(Input data):
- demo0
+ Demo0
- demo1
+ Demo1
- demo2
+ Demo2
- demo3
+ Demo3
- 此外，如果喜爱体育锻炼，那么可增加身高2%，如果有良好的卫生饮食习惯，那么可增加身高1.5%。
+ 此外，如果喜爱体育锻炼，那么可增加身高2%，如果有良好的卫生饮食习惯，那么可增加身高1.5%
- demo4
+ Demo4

---

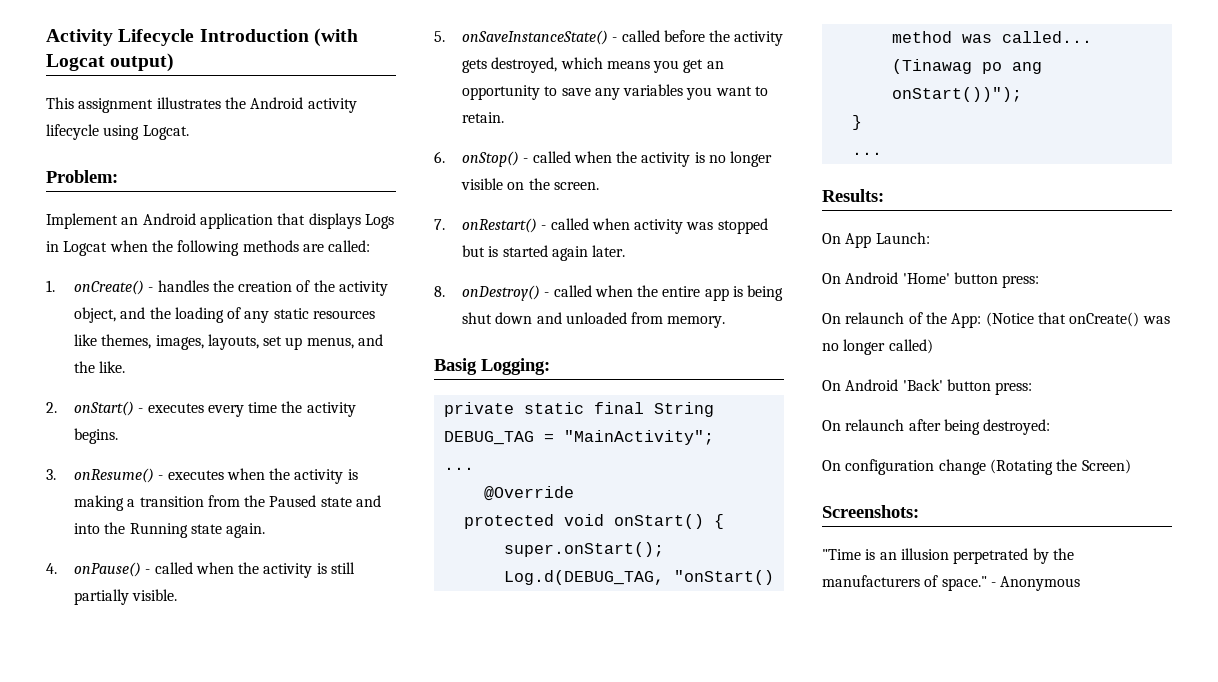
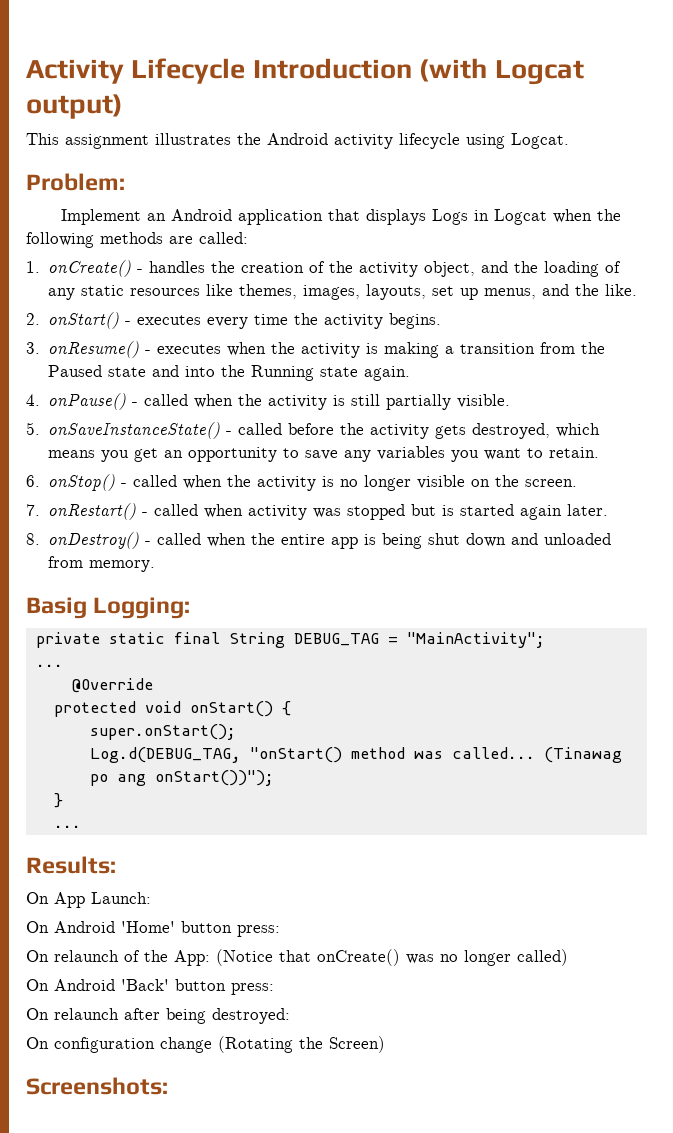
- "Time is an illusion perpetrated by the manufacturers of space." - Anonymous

(Goal of the exercise): Using the records above, find and show each line with the string "如果喜爱体育锻炼".

(Exercise solution):
- 此外，如果喜爱体育锻炼，那么可增加身高2%，如果有良好的卫生饮食习惯，那么可增加身高1.5%。
+ 此外，如果喜爱体育锻炼，那么可增加身高2%，如果有良好的卫生饮食习惯，那么可增加身高1.5%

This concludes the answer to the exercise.